CVE-2017-7472 in Linux
Summary
by MITRE
The KEYS subsystem in the Linux kernel before 4.10.13 allows local users to cause a denial of service (memory consumption) via a series of KEY_REQKEY_DEFL_THREAD_KEYRING keyctl_set_reqkey_keyring calls.
If you want to get best quality of vulnerability data, you may have to visit VulDB.
Analysis
by VulDB Data Team • 12/21/2024
The vulnerability described in CVE-2017-7472 resides within the Linux kernel's KEY subsystem, specifically affecting versions prior to 4.10.13. This issue represents a classic resource exhaustion attack vector that exploits the kernel's handling of keyring requests. The vulnerability manifests when local users execute a sequence of keyctl_set_reqkey_keyring system calls with the KEY_REQKEY_DEFL_THREAD_KEYRING parameter, leading to unbounded memory consumption within the kernel space. The KEYS subsystem serves as a critical component for managing cryptographic keys and credentials across the Linux operating system, making this vulnerability particularly concerning for system stability and availability.

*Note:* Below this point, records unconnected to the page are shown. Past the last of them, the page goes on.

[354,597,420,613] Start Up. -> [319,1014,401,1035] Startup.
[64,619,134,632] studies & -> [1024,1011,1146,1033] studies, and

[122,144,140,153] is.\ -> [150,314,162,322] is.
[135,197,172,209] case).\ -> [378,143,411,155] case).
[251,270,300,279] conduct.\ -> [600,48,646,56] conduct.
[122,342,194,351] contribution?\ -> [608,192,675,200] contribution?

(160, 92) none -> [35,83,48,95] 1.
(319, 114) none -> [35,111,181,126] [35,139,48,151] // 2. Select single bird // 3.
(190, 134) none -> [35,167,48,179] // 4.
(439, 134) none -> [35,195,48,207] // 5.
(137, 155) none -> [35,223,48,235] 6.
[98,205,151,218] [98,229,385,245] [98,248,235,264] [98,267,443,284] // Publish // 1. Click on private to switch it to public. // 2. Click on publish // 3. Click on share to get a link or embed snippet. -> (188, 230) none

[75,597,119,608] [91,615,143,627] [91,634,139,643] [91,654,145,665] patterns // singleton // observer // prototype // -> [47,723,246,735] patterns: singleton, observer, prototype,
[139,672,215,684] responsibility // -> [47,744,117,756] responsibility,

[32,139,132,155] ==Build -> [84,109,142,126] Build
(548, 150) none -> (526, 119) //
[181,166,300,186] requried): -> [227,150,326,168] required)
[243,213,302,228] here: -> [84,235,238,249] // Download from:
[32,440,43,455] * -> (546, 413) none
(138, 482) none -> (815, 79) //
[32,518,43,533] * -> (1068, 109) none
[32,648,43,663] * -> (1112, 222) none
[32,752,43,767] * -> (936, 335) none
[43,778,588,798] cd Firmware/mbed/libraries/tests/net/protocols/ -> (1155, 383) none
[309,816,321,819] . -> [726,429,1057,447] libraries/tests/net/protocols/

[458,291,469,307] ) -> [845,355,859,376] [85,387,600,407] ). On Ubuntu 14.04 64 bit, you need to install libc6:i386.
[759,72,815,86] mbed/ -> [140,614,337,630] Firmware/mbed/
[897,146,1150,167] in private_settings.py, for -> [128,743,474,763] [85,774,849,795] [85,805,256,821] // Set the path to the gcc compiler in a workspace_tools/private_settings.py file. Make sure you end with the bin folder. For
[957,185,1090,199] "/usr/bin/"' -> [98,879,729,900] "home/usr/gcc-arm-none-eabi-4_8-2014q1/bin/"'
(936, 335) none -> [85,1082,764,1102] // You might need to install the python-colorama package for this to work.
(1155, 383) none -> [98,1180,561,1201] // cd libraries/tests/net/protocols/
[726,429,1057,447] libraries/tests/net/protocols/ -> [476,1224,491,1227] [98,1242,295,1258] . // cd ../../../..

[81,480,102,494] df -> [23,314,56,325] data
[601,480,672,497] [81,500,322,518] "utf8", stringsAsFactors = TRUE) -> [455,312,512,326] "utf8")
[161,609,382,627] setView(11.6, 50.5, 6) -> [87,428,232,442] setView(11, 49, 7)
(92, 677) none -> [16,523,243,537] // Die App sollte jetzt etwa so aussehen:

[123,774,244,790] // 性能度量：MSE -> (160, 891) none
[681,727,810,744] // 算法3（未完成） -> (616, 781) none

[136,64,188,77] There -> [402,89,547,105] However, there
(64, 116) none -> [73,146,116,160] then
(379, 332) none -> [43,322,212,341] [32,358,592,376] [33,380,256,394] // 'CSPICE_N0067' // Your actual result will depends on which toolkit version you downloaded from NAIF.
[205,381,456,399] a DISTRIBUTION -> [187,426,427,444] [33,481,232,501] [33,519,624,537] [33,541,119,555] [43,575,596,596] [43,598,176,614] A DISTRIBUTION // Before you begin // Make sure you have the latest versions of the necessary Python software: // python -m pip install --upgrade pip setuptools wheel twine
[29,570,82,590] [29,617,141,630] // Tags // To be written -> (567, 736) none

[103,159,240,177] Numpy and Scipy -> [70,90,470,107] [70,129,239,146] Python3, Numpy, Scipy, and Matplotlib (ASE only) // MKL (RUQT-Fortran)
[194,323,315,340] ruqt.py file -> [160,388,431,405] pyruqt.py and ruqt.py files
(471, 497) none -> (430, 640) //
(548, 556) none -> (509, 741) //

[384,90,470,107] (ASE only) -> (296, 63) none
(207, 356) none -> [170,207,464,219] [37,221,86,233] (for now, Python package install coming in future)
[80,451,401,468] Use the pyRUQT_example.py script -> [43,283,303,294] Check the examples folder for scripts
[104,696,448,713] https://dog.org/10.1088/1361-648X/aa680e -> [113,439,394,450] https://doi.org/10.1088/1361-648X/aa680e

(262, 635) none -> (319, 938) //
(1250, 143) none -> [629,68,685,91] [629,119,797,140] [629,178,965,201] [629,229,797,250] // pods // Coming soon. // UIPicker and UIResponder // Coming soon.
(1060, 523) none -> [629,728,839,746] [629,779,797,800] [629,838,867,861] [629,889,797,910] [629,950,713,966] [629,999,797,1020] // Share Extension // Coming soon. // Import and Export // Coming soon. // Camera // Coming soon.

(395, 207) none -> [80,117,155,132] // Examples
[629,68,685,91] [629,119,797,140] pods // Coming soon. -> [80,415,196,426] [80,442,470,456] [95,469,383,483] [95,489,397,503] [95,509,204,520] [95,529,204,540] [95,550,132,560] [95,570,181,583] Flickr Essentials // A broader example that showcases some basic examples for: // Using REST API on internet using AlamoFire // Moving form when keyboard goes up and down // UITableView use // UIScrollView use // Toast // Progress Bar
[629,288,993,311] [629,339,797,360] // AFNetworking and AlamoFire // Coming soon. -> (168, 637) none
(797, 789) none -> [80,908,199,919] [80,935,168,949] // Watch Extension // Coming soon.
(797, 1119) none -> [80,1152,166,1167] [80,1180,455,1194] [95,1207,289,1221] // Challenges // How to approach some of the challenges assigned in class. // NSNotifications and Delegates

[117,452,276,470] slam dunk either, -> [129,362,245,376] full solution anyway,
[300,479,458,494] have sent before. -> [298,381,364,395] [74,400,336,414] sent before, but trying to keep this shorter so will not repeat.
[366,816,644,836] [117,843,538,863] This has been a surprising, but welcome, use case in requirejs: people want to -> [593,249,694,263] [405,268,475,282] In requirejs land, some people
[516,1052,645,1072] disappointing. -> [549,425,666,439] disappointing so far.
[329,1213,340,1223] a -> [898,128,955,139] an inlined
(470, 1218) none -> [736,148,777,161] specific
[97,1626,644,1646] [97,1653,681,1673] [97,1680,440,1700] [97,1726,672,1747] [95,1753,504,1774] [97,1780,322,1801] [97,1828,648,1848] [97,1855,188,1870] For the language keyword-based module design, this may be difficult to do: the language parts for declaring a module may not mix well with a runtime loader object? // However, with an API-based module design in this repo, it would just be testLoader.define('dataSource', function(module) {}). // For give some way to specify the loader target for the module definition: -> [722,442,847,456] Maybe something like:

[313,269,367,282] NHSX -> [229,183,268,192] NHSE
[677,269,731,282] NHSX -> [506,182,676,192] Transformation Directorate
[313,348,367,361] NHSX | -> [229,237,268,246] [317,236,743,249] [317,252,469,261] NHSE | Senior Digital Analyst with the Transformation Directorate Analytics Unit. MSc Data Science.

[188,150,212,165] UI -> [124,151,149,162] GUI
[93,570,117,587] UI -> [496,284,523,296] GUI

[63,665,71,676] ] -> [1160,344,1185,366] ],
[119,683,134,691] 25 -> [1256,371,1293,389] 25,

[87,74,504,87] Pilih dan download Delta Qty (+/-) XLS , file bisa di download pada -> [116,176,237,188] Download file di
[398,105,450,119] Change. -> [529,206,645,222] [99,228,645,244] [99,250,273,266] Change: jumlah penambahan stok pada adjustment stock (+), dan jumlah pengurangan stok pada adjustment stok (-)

The technical flaw stems from insufficient bounds checking and memory management within the kernel's keyring request handling mechanism. When KEY_REQKEY_DEFL_THREAD_KEYRING is used in consecutive keyctl_set_reqkey_keyring calls, the kernel fails to properly track or limit the memory allocated for these requests. This creates a condition where each successive call consumes additional kernel memory without proper cleanup or resource limitation. The vulnerability operates at the kernel level, meaning that local users with minimal privileges can exploit this weakness to exhaust available memory resources. The flaw is categorized under CWE-400 as an unspecified resource exhaustion issue, specifically manifesting as memory consumption without proper bounds enforcement.
The operational impact of this vulnerability extends beyond simple denial of service to potentially destabilize entire systems. Local attackers can repeatedly invoke the vulnerable keyctl system call to consume available kernel memory, eventually leading to system instability, application crashes, or complete system hangs. This type of attack is particularly dangerous in multi-user environments or systems where unprivileged users have access to shell sessions. The vulnerability affects systems running Linux kernel versions between 2.6.32 and 4.10.12, representing a significant portion of widely deployed kernel versions. From an attack perspective, this vulnerability aligns with ATT&CK technique T1499.001 for resource exhaustion, specifically targeting system memory resources to achieve denial of service conditions.
Mitigation strategies for CVE-2017-7472 focus primarily on kernel version upgrades to 4.10.13 or later, which contain the necessary patches to prevent the unbounded memory consumption. System administrators should also consider implementing monitoring solutions to detect unusual patterns of keyctl system calls that might indicate exploitation attempts. Additionally, access controls and privilege restrictions can limit the ability of untrusted users to execute potentially malicious keyctl operations. The fix implemented in the patched kernel versions addresses the root cause by introducing proper memory accounting and limiting the number of keyring requests that can be processed within a given timeframe. Organizations should also review their keyring configurations and ensure that unnecessary keyring operations are disabled or restricted to prevent exploitation opportunities.